Before writing code, your AI writes a short plan — what can break, what other features are affected, what "done" looks like. The AI didn't get smarter — it got a planning step.
Two developers. 24 days. Same AI tools — but with planning first. Fix:feat ratio: 5:1 → 1.5:1 — the AI stopped generating bugs at the rate it generated code. 65% fewer failed code reviews. These aren't projections — they're from 626 production commits.
| Without spec-first | With spec-first |
|---|---|
| AI skips error states — they fail in production | Failure cases caught before code is written |
| Broken integrations — AI forgot what else exists | Changes stay in scope — other features stay intact |
| "Looks good" from the AI that just wrote the code | A second pass catches what the builder missed |
| Third variation of the same wrong fix | Fixed in one try because root cause is identified first |
| Messy codebase? AI hallucinates what's there | Map what actually exists, then fix it section by section |
Better code quality. Better organization. Safer refactoring. Faster shipping.
What a spec actually looks like (click to expand)
# Feature: Password Reset
## S1: Error States (failures FIRST — happy path last)
| Condition | User sees |
|-----------|-----------|
| Email not found | "Check your email" (same message — don't leak which emails exist) |
| Token expired (>1hr) | "This link has expired. Request a new one." + link |
| Token already used | "This link has already been used." |
| New password = old password | "New password must be different from current password." |
| ✅ Happy path | Email sent → user clicks → sets new password → redirected to login |
## S3: Cross-Feature Integration
| Feature | How it's affected |
|---------|-------------------|
| Login page | Add "Forgot password?" link |
| Email service | New template: password-reset |
| Session management | Invalidate all sessions on password change |
| Rate limiting | Max 3 reset emails per hour per address |
## S6: Manual QA
- [ ] Request reset → email arrives < 30 seconds
- [ ] Click link after 61 minutes → shows expired message
- [ ] Click link twice → second click shows "already used"

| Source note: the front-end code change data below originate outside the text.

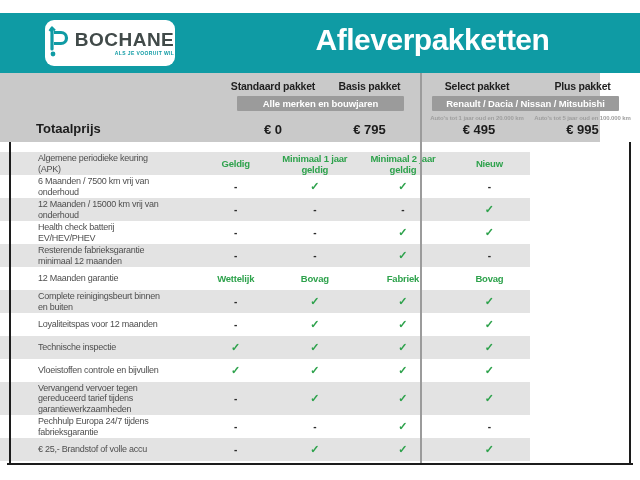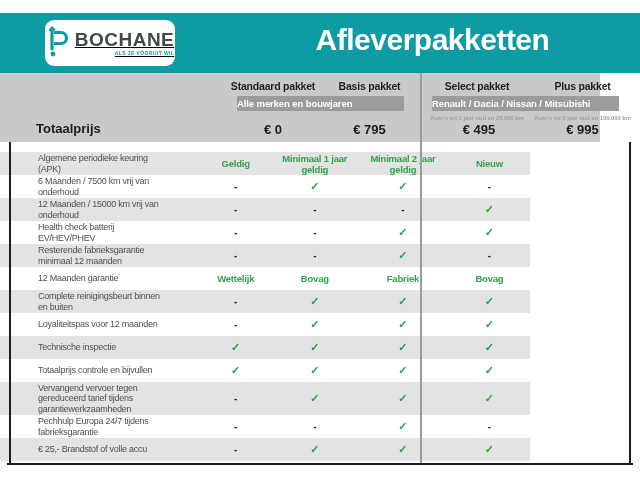"BOCHANE" .logo-card { text-decoration: underline -> none }
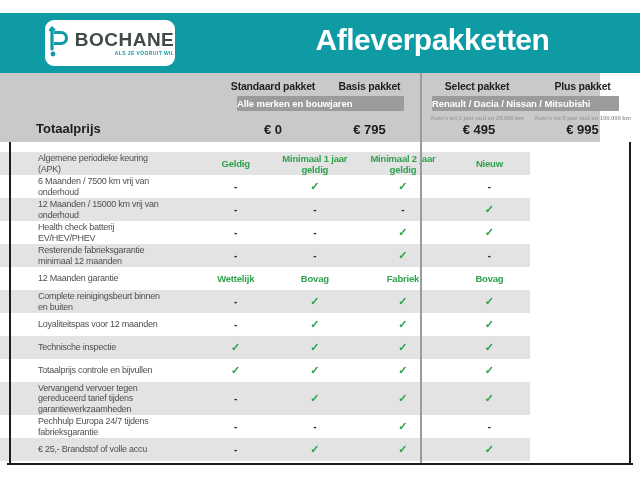"Alle merken en bouwjaren" .badge { text-align: left -> center }
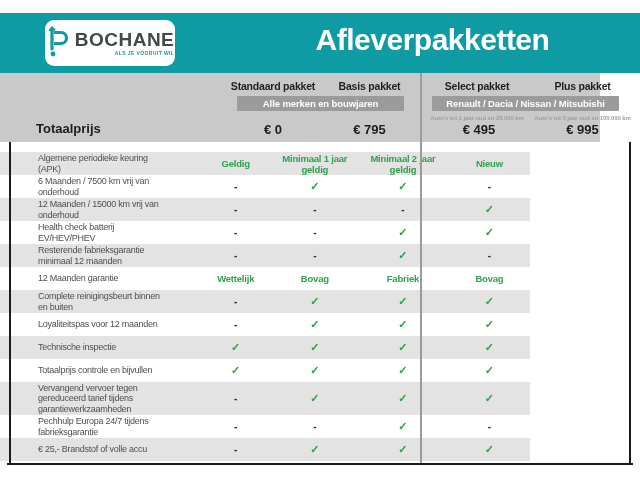"Totaalprijs controle en bijvullen" div.flabel { text: Totaalprijs -> Vloeistoffen }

- [ ] Reset password → old sessions are logged out→ More examples — real production specs, anonymized
Same feature, with and without spec-first (click to expand)
Without spec-first — you say "build password reset." AI generates:
async function resetPassword(email) {
const user = await db.users.findByEmail(email);
const token = generateToken();
await sendEmail(user.email, token);
return { success: true };
}Works in the demo. Crashes in production: email not found → user.email throws. No token expiry. No rate limiting. No session invalidation. 4 bugs you'll find after users hit them.
With spec-first — AI writes the spec above first, then generates:
async function resetPassword(email) {
const user = await db.users.findByEmail(email);
if (!user) return { success: true }; // Don't leak email existence
const recent = await db.resetTokens.countRecent(email, '1h');
if (recent >= 3) return { error: 'Too many requests. Try again later.' };
await db.resetTokens.invalidateExisting(email);
const token = generateToken({ expiresIn: '1h' });
await db.resetTokens.create({ email, token, used: false });
await sendEmail(email, token);
return { success: true };
}Same AI. Same prompt. The spec told it what to check — so it checked. The AI didn't get smarter. It got a checklist.
AI generates the most statistically probable next token — not the correct one.
It has no judgment. Only probability.
Every outcome above is a probability problem.
The most probable token after a vague request is a confident-sounding wrong answer. After a build session, it's "the code is correct." After a happy-path description, it's a missing error state. After two failed fix attempts, it's a third variation of the same wrong approach.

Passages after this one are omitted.